Saved data entries:

═══

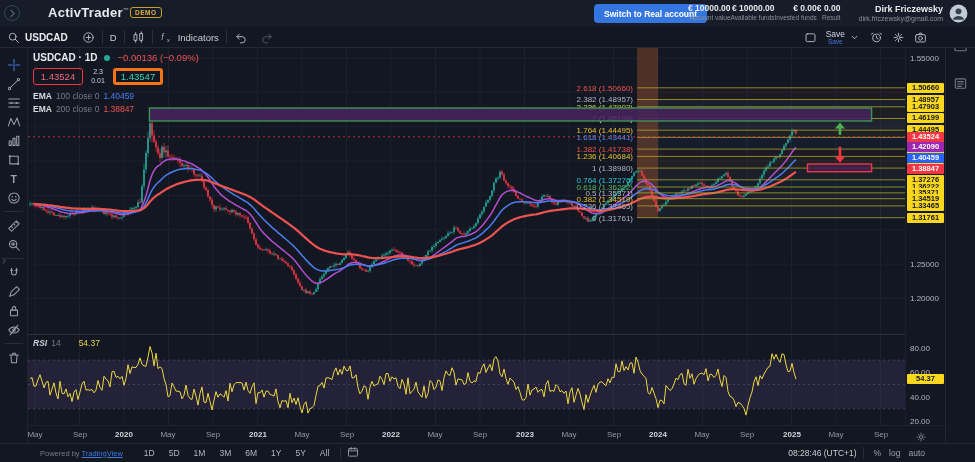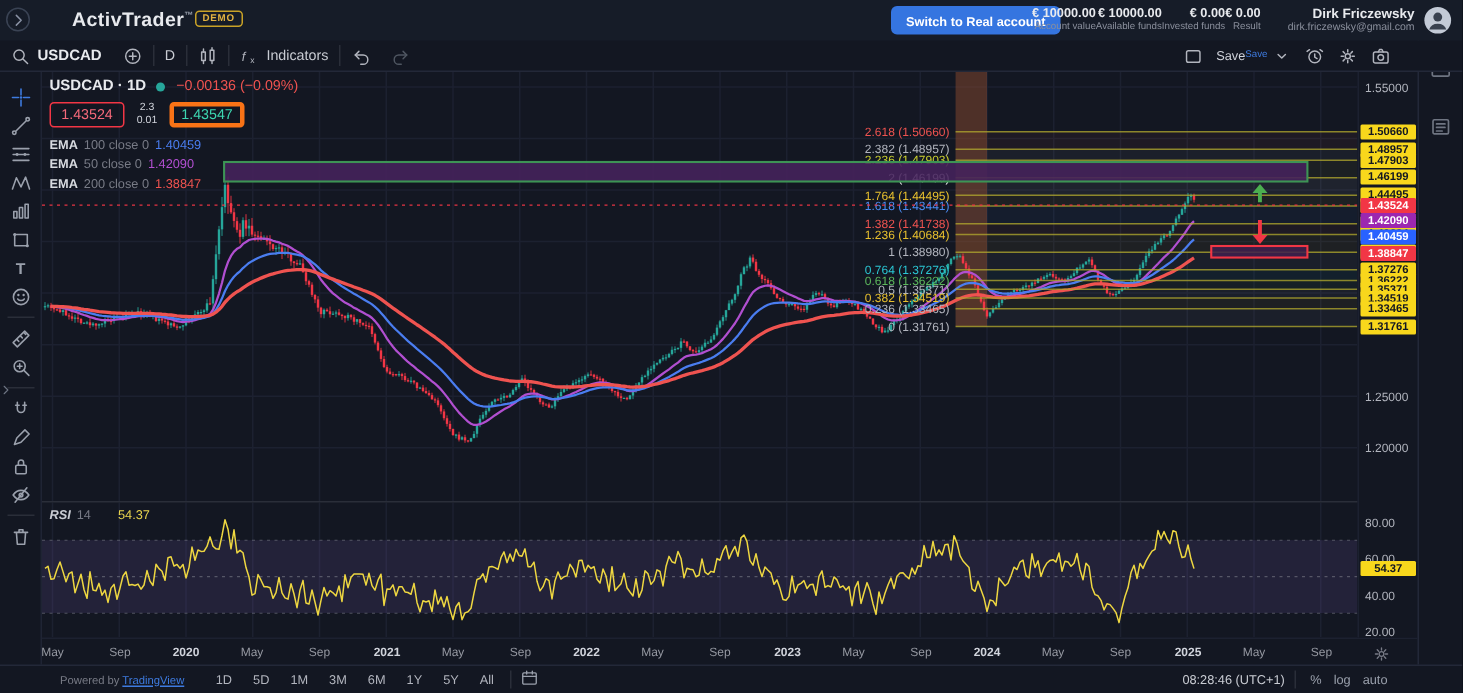--- a/index.html
+++ b/index.html
@@ -37,7 +37,7 @@
   .dim { color:#4f5661; }
   #tb-right { position:absolute; right:48px; top:0; height:21px; display:flex; align-items:center; gap:9px; }
   #save-group { display:flex; align-items:center; gap:3px; cursor:pointer; }
-  #save-col { display:flex; align-items:center; line-height:1; }
+  #save-col { display:flex; flex-direction:column; align-items:center; line-height:1; }
   #save-col .s1 { font-size:8.5px; color:#d1d4dc; }
   #save-col .s2 { font-size:6.5px; color:#3e7be0; }
 

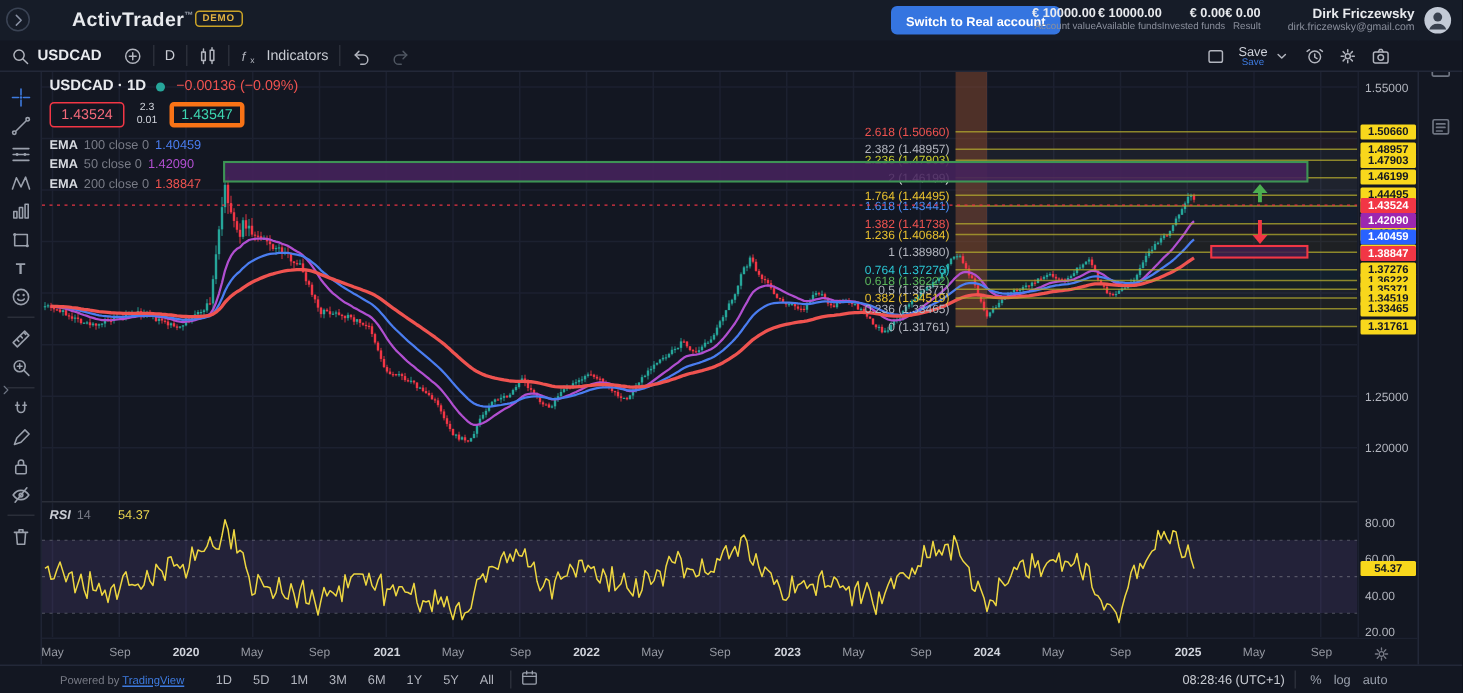--- a/index.html
+++ b/index.html
@@ -1251,7 +1251,6 @@
     </div>
     <div id="ema-rows">
         <div class="ema-row"><span class="ema-name">EMA</span><span class="ema-params">100 close 0</span><span class="ema-value" style="color: rgb(74, 125, 240);">1.40459</span></div>
-        <div class="ema-row"><span class="ema-name">EMA</span><span class="ema-params">50 close 0</span><span class="ema-value" style="color: rgb(177, 79, 208);">1.42090</span></div>
         <div class="ema-row"><span class="ema-name">EMA</span><span class="ema-params">200 close 0</span><span class="ema-value" style="color: rgb(239, 83, 80);">1.38847</span></div>
       </div>
   </div>

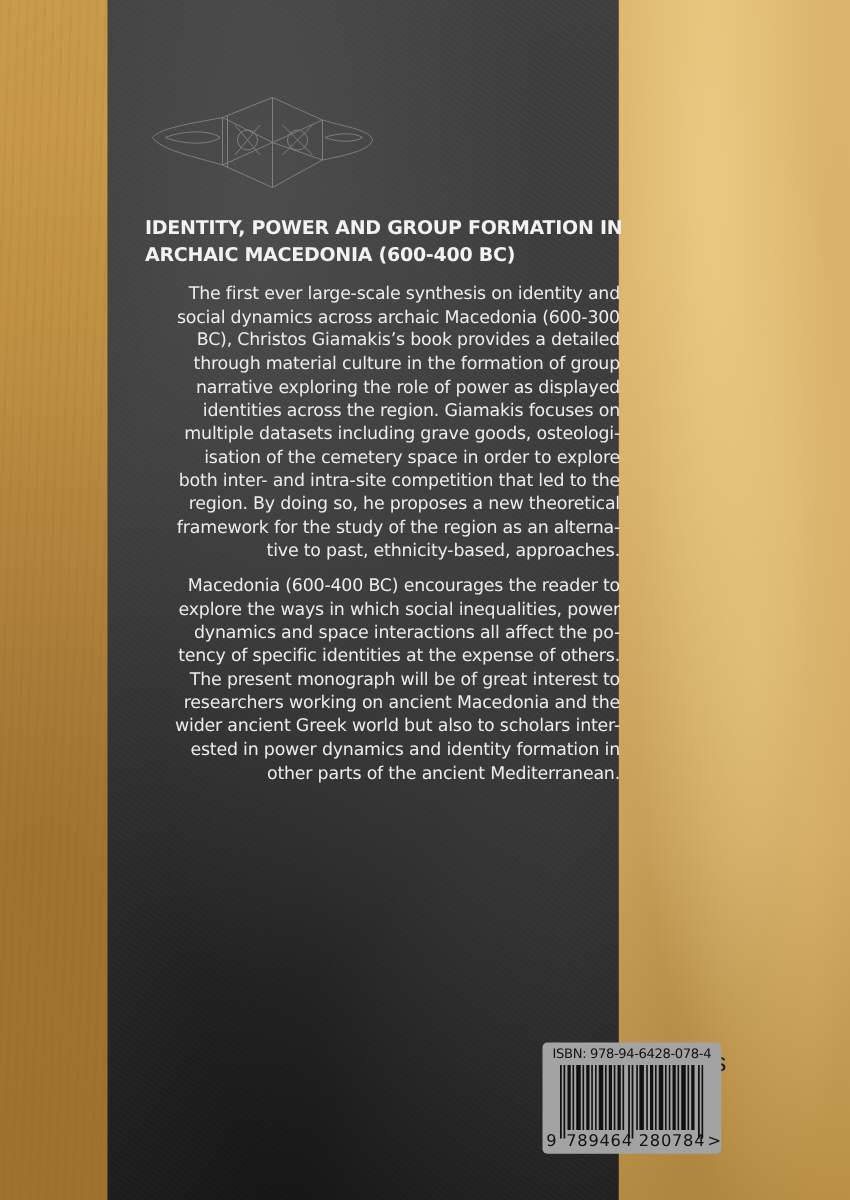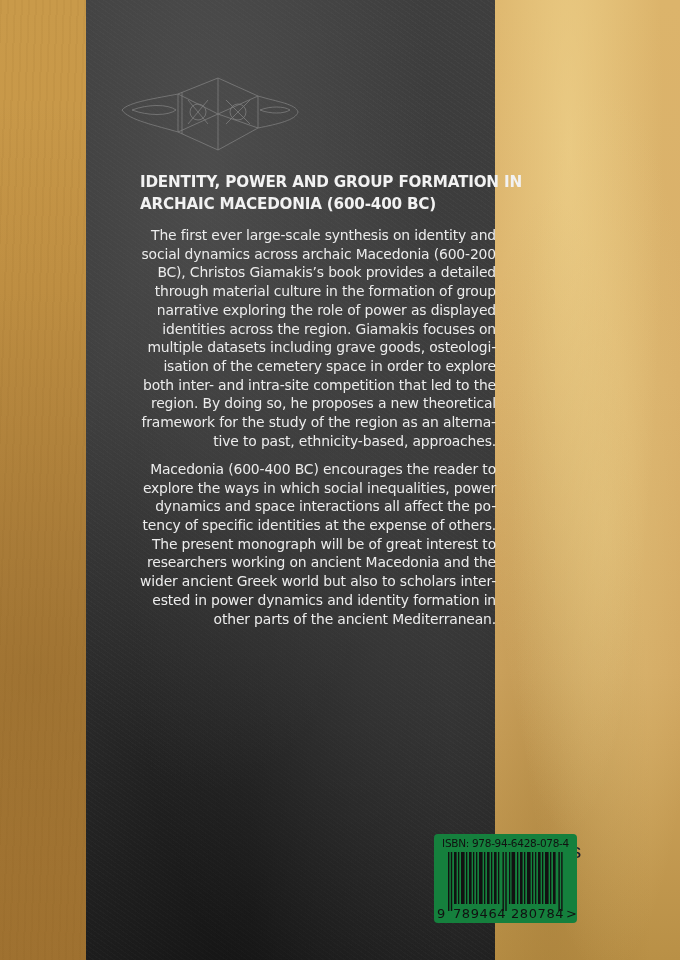--- a/index.html
+++ b/index.html
@@ -42,7 +42,7 @@
     color: #f2f2f2; font-family: "DejaVu Sans", sans-serif; font-weight: bold;
     font-size: 15.2px; line-height: 21.5px; letter-spacing: -0.2px;
   }
-  .title div { white-space: nowrap; margin-left: 24px; }
+  .title div { white-space: nowrap; }
   .body-text {
     position: absolute; left: 116px; top: 226px; width: 380px;
     color: #ececec; font-family: "DejaVu Sans", sans-serif;

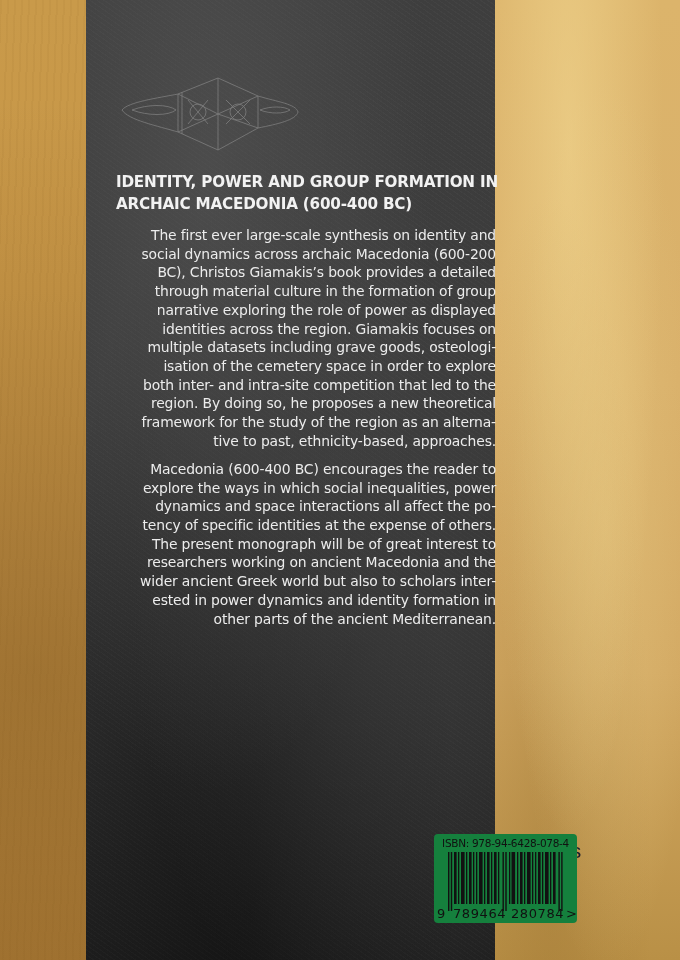--- a/index.html
+++ b/index.html
@@ -105,7 +105,7 @@
 <div class="body-text">
   <div class="para">
     <span class="line">The first ever large-scale synthesis on identity and</span>
-    <span class="line">social dynamics across archaic Macedonia (600-200</span>
+    <span class="line">social dynamics across archaic Macedonia (600-300</span>
     <span class="line">BC), Christos Giamakis’s book provides a detailed</span>
     <span class="line">through material culture in the formation of group</span>
     <span class="line">narrative exploring the role of power as displayed</span>

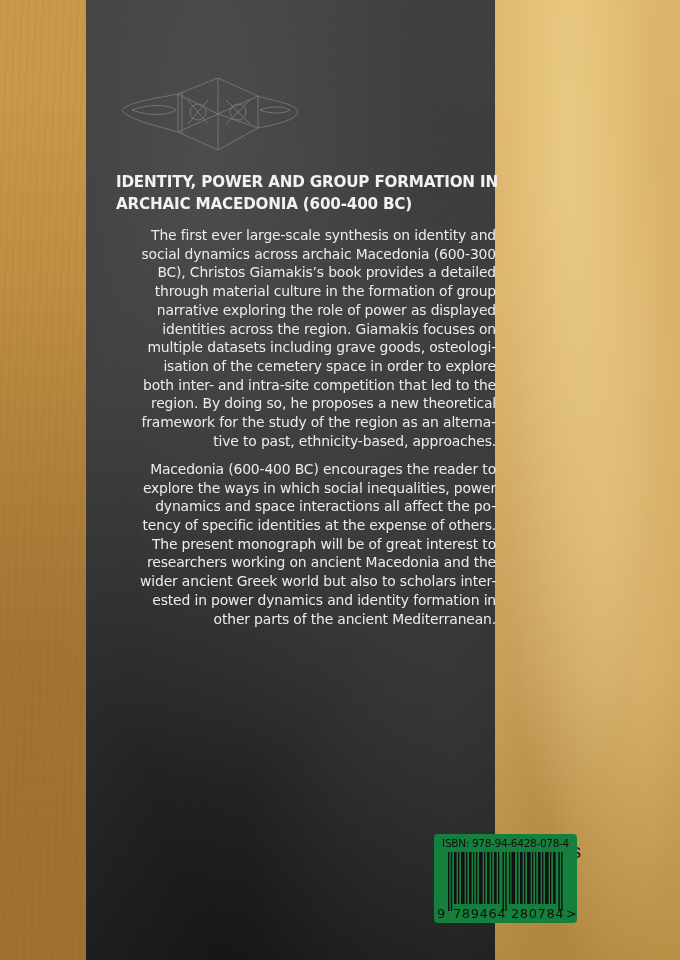--- a/index.html
+++ b/index.html
@@ -59,7 +59,7 @@
   .logo .light { font-weight: normal; opacity: 0.95; }
   .barcode-box {
     position: absolute; left: 434px; top: 834px; width: 143px; height: 89px;
-    background: #15803d; border-radius: 4px;
+    background: #a3a3a3; border-radius: 4px;
   }
   .isbn-label {
     position: absolute; left: 0; top: 3px; width: 143px; text-align: center;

═══

WORK TASK: Would you please set down the lines from the one with "position: absolute; left: 434px;" to the end of the data above, exactly and without any other lines?

SOLUTION:
     position: absolute; left: 434px; top: 834px; width: 143px; height: 89px;
-    background: #15803d; border-radius: 4px;
+    background: #a3a3a3; border-radius: 4px;
   }
   .isbn-label {
     position: absolute; left: 0; top: 3px; width: 143px; text-align: center;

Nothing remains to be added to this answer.